As shown in fig. 4, the graph is a curve of the small signal gain of the design along with the change of frequency, the ordinate is used for representing the gain size, the abscissa is used for representing the frequency range, and the gain is ensured to be more than 18dB in the frequency band from 0.5GHz to 1GHz by adjusting the sizes of the resistor R1 and the capacitor C3.

As shown in the figure 5, the figure is a curve of the key index noise coefficient of the design along with the change of frequency, the ordinate is used for representing the noise size, the abscissa is used for representing the frequency range, compared with a traditional active bias circuit, the design has obvious advantages, the bias circuit and the main amplifying circuit can be effectively isolated by the bias mode of the choke coil, and therefore extra noise brought by the bias circuit can be reduced, and the noise coefficient is smaller than 0.2dB in the frequency band from 0.5GHz to 1 GHz.

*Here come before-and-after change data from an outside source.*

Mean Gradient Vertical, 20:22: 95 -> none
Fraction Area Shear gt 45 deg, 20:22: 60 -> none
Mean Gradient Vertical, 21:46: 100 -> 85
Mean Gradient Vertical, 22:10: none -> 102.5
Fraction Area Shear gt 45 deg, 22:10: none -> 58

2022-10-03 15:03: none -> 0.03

The conventional active bias needs to adjust the resistance value of R3 in fig. 2 to the level of ten thousand ohms, so that the noise index of the design is difficult to reach, and when R3 reaches ten thousand ohms, the voltage division effect is generated, so that the state of the radio frequency amplifying tube is affected.

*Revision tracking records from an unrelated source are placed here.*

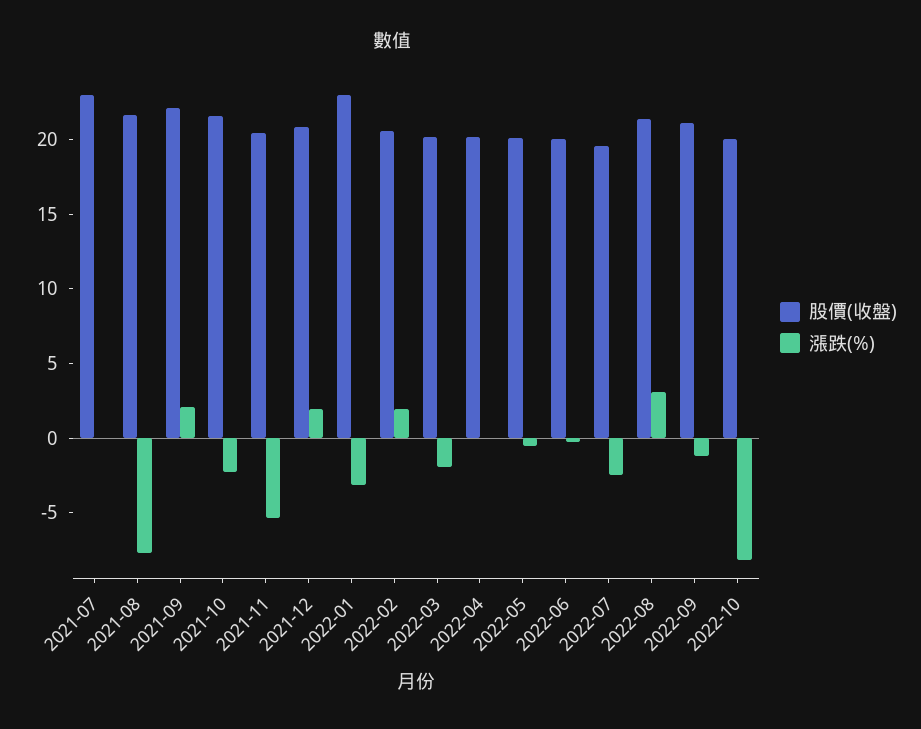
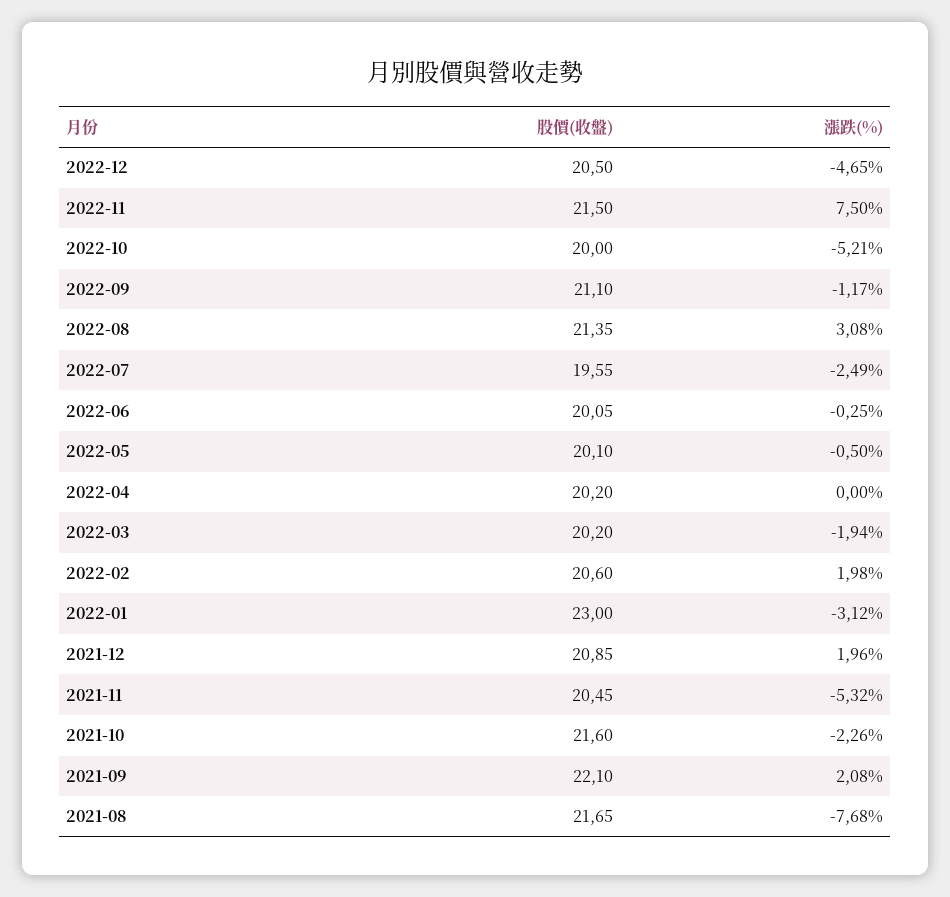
股價(收盤), 2021-07: 23 -> none
漲跌(%), 2021-07: 0 -> none
漲跌(%), 2022-10: -8 -> -5.21
股價(收盤), 2022-12: none -> 20.5
漲跌(%), 2022-12: none -> -4.65
股價(收盤), 2022-11: none -> 21.5
漲跌(%), 2022-11: none -> 7.5

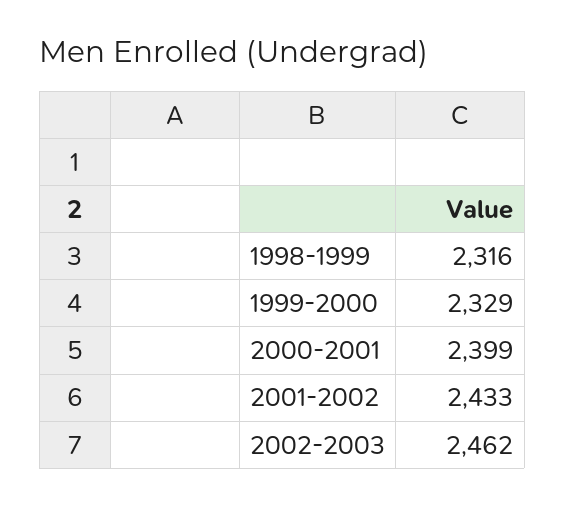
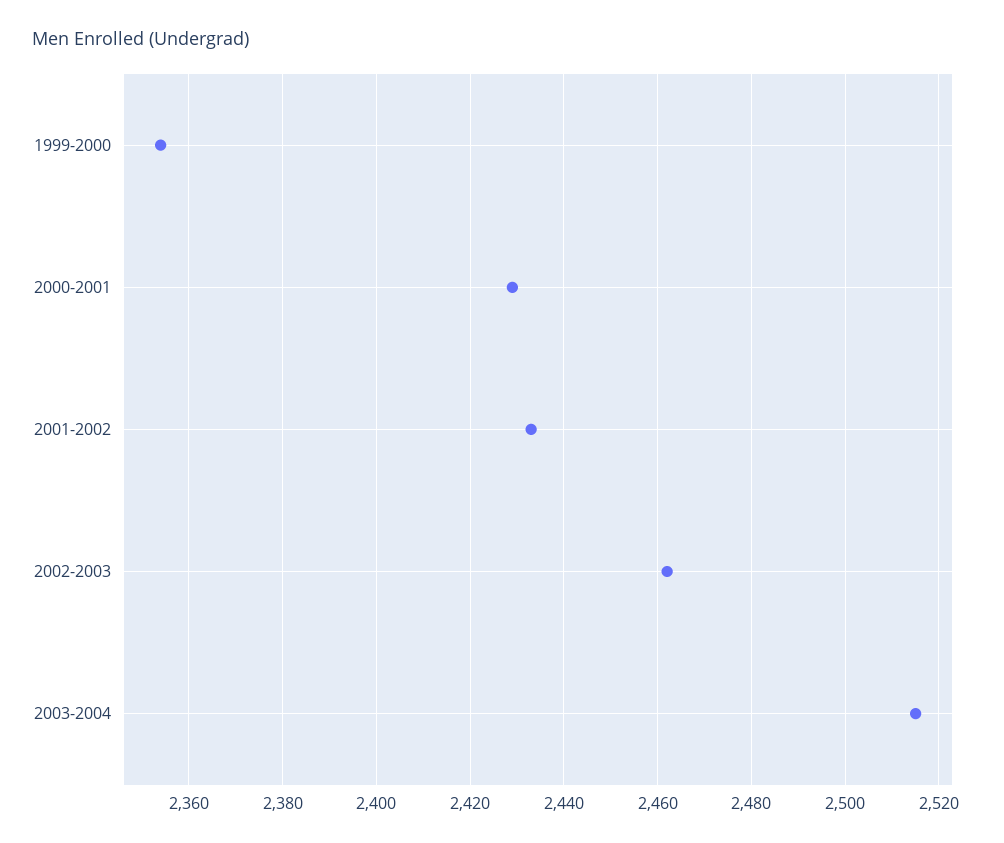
1998-1999: 2316 -> none
1999-2000: 2329 -> 2355
2000-2001: 2399 -> 2430
2003-2004: none -> 2515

The foregoing description is only of embodiments of the present invention, and is not intended to limit the scope of the invention, and all equivalent structures or equivalent processes using the descriptions and the drawings of the present invention or directly or indirectly applied to other related technical fields are included in the scope of the present invention.

Claims (5)

1. The low noise amplifier is characterized in that a radio frequency signal enters from a radio frequency input port, after being amplified by an amplifying circuit, one part of the signal is output from a radio frequency output port, and the other part of the signal returns to the radio frequency input port through a biasing circuit; the amplifying circuit comprises a cascode amplifier;

the bias circuit comprises a transistor M2, a reverse diode D1 and a resistor R2, wherein one end of the resistor R2 is respectively connected with the drain electrode of the transistor M2 and the grid electrode of the transistor M2, the other end of the resistor R2 is connected with an external choke coil through a binding wire and fed back to the grid electrode of the amplifying circuit, the grid electrode of the transistor M2 is connected with the drain electrode of the transistor M2, and the source electrode of the transistor M2 is grounded;

the amplifying circuit is connected with the feedback circuit, the feedback circuit comprises a capacitor C3 and a resistor R1 which are connected in series, the amplifying circuit comprises a transistor M1, the resistor R1 is connected with the drain electrode of the transistor M1, and the capacitor C3 is connected with the grid electrode of the transistor M1;

the amplifying circuit is connected with the RC parallel circuit, the RC parallel circuit comprises a resistor R3 and a capacitor C4, one end of the resistor R3 is connected with the drain electrode of the transistor M1, one end of the capacitor C4 is connected with the other end of the resistor R3, and the other end of the capacitor C4 is grounded;

the capacitor C2 is connected with one end of the inductor L1, the other end of the inductor L1 is connected with one end of the resistor R4, one end of the inductor L2 is connected with the other end of the resistor R4 and the resistor R2, the other end of the inductor L2 is connected with the capacitor C2, the inductor L1 is a choke coil of a radio frequency output port, and the inductor L2 is a choke coil of a feedback grid electrode of a bias circuit.

2. A low noise amplifier according to claim 1, wherein the bias circuit is an active bias circuit.

3. A low noise amplifier according to claim 2, wherein a reverse diode is provided within the active bias circuit.

4. A low noise amplifier according to claim 3, wherein the active bias circuit is gate biased by a binder wire to choke.

5. A low noise amplifier according to claim 1, wherein the capacitor C1 is connected as a dc blocking capacitor to the radio frequency input port and the capacitor C2 is connected as a dc blocking capacitor to the radio frequency output port.